# WHAT TO WORK ON
Count how many lines in the following data hold the word "none". Your answer is the number and nothing else.

# EXERCISE INPUTS
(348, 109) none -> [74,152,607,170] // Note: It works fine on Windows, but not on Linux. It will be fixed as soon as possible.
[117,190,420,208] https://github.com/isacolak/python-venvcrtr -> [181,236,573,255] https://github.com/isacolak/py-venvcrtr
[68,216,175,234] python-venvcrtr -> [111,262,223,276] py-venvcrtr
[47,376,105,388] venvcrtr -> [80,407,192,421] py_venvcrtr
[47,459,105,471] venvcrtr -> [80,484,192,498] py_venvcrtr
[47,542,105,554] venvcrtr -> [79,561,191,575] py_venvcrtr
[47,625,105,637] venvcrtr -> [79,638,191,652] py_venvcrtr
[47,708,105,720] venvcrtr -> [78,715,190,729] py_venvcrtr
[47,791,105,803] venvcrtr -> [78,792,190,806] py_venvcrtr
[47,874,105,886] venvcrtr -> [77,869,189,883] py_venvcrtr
...
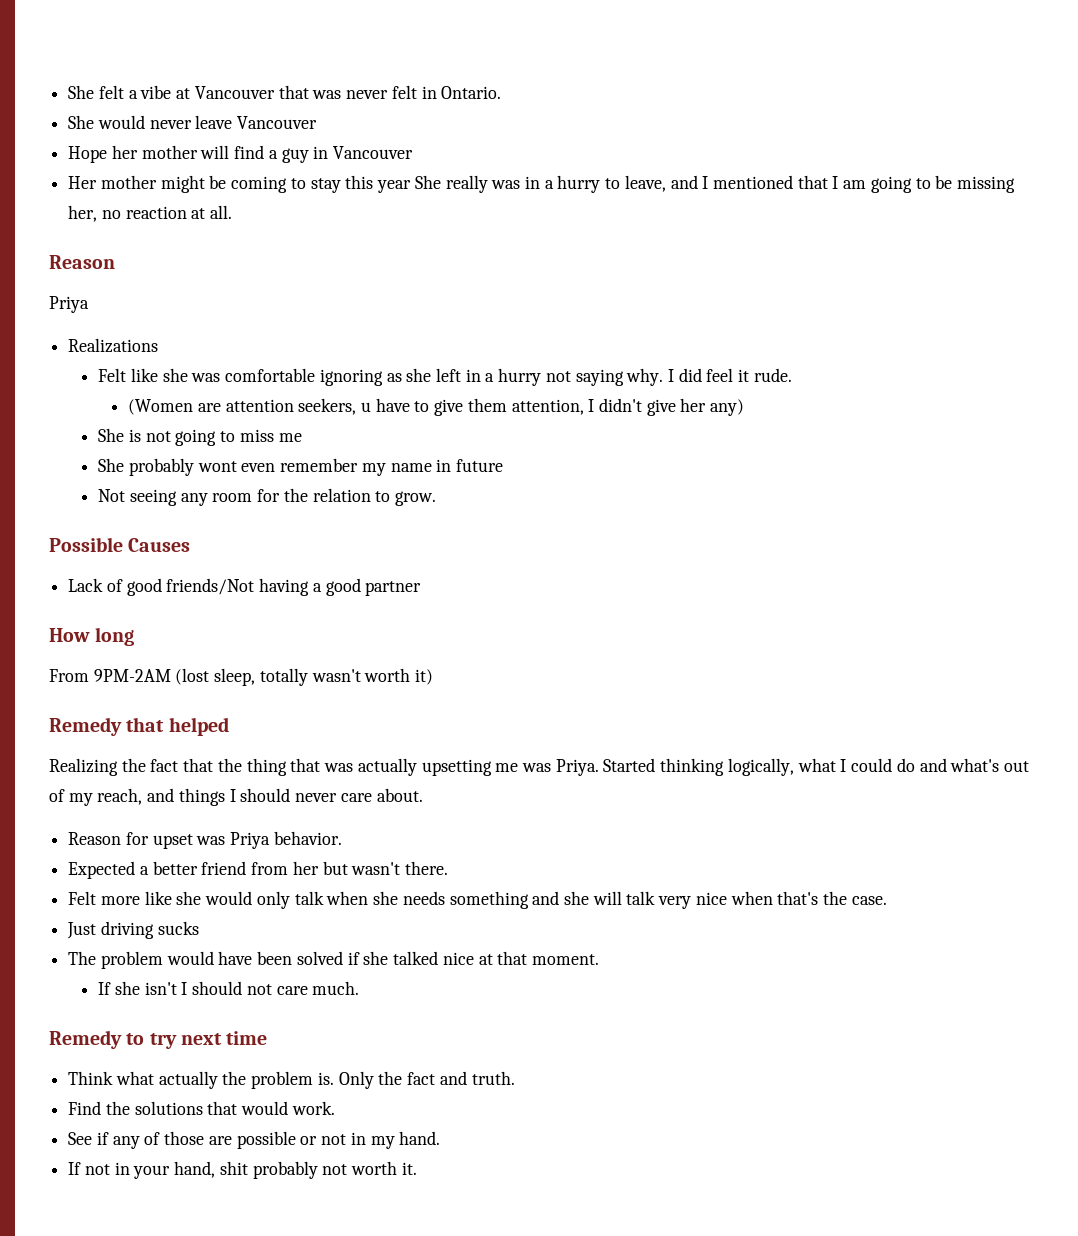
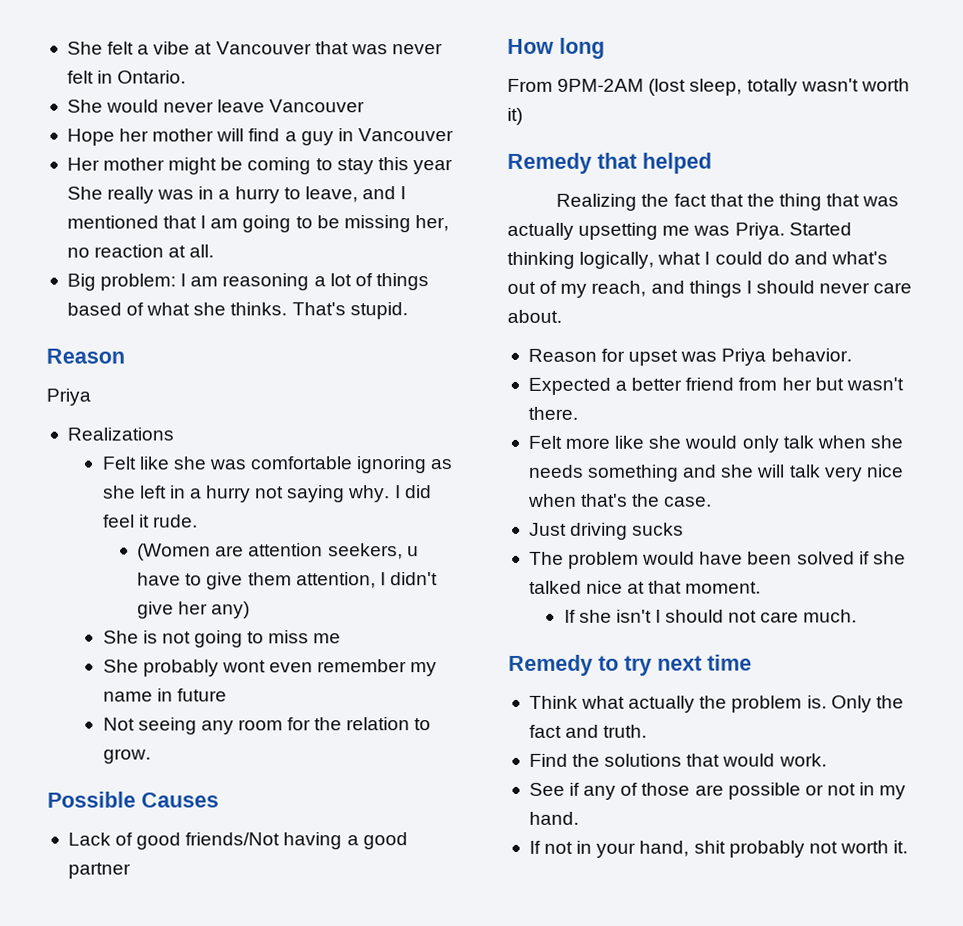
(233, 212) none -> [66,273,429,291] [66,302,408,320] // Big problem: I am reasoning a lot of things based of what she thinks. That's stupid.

# RESULT OF THIS EXERCISE
2